I have waxed rather long-winded, so here's the executive summary: as proposed, _audit.schema would create a modest data design liability in exchange for a modest practical advantage.  It is moreover inadequate to cover some plausible future changes.  The existing audit_conform category, though currently little used, could solve the same problem and cover *all* future changes.

Please find detailed comments inline below.  Because this is already long, I will again follow up with additional comments in a separate message.



> On Saturday, June 11, 2016 3:32 AM, James Hester wrote:
>> On 11 June 2016 at 00:00, Bollinger, John C <John.Bollinger@stjude.org> wrote:
> [...]
>> At first I thought the key idea there was that CIF data files that make use of loopability of Set categories should affirmatively declare that they are doing so, on a category-by-category basis.  Perhaps that was indeed the intent, but CIF data files express that same thing more effectively and less redundantly by simply providing the looped data.  Use of an additional item provides no advantage with respect to interpreting data files, and especially not with respect to existing software avoiding misinterpretation of new data files.
> I agree that the new dataname provides no semantic advantage in the sense that it simply summarises the information available in the datablock. However, it is intended to provide a considerable *practical* advantage to CIF readers. Consider: all we are doing is asking software authors to adjust their software to read a single extra dataname and check the value. Without this dataname, they would have to check that all unlooped categories were indeed unlooped, or at least those that they know from the dictionary or from their own understanding might one day affect the looped categories that they read. As a programmer I know which I would prefer, and bear in mind that many programmers of CIF reading software have a primary focus elsewhere, and don't want to spend days or even hours rewriting the CIF input portion. Checking a dataname and value - that is easy.

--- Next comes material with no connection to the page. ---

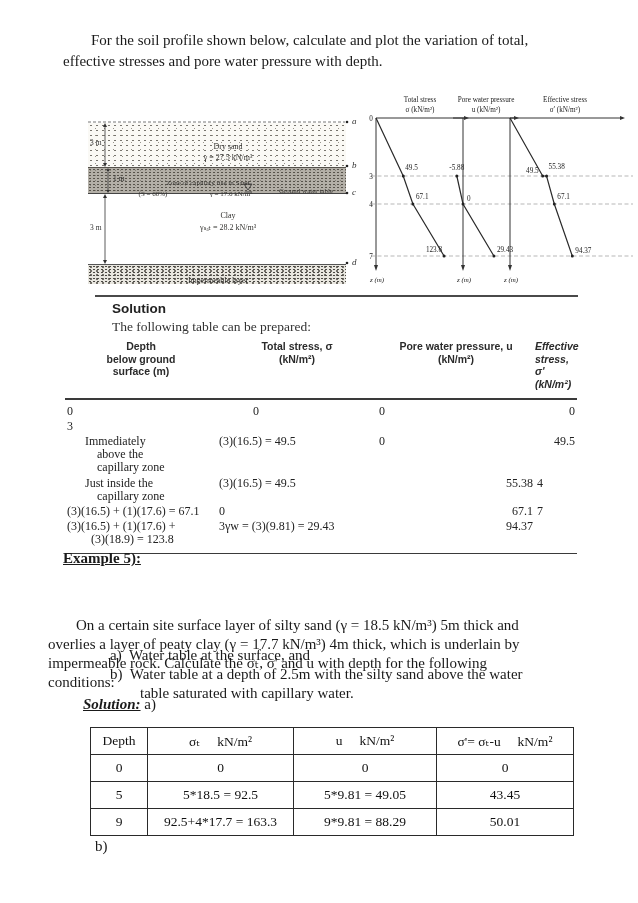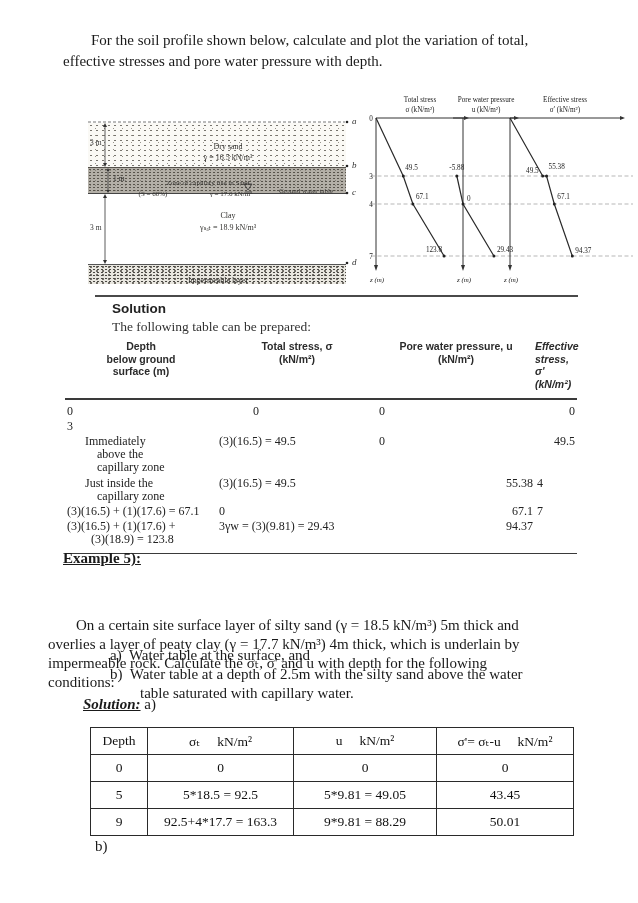"γ = 16.5 kN/m³" div.plab { text: 16.5 -> 27.5 }
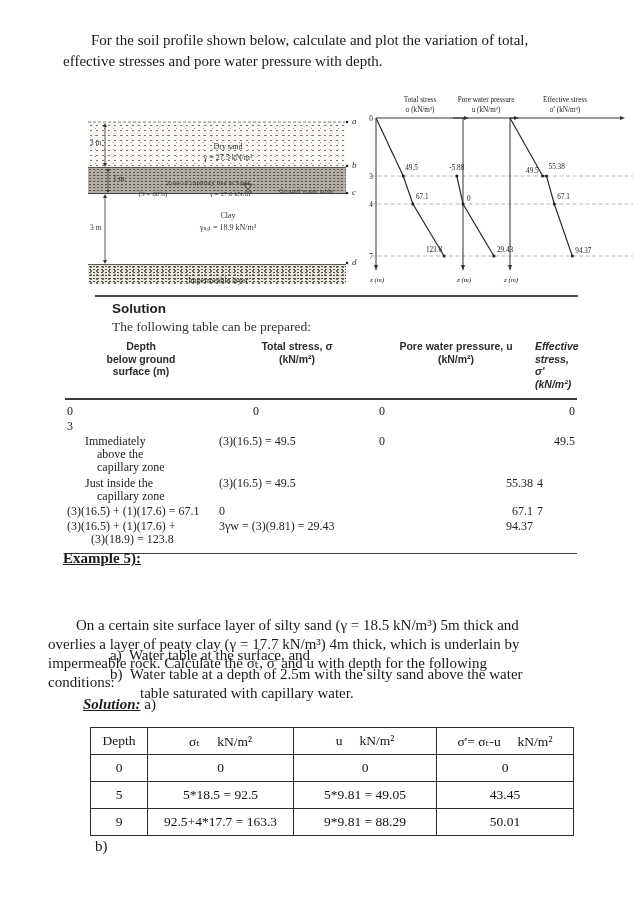"γₛₐₜ = 18.9 kN/m³" div.plab { text: 18.9 -> 28.2 }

I'm inclined to believe that the practical advantage is less than you suppose.  Well-built software will check whether its expectations are satisfied regardless of any assertion to that effect embedded in the data.  For example, suppose a program anticipates that multiple space_groups may be presented and wants to reject CIFs for which that is the case.  That program should be prepared for the possibility that the value provided by _audit.schema or assumed based on its absence does not describe the true state of the file.  And software that wants to be maximally accepting will do the same, for the value(s) of _audit.schema could describe the *potential* for, say, multiple space groups, even where in actuality a given block expresses only one.  And that's not so expensive anyway, for most CIF parsers I've written or seen would one way or another alert the host program when it tried to access multi-valued data as if there could be only one value, even if the host program wasn't specifically watching for that possibility.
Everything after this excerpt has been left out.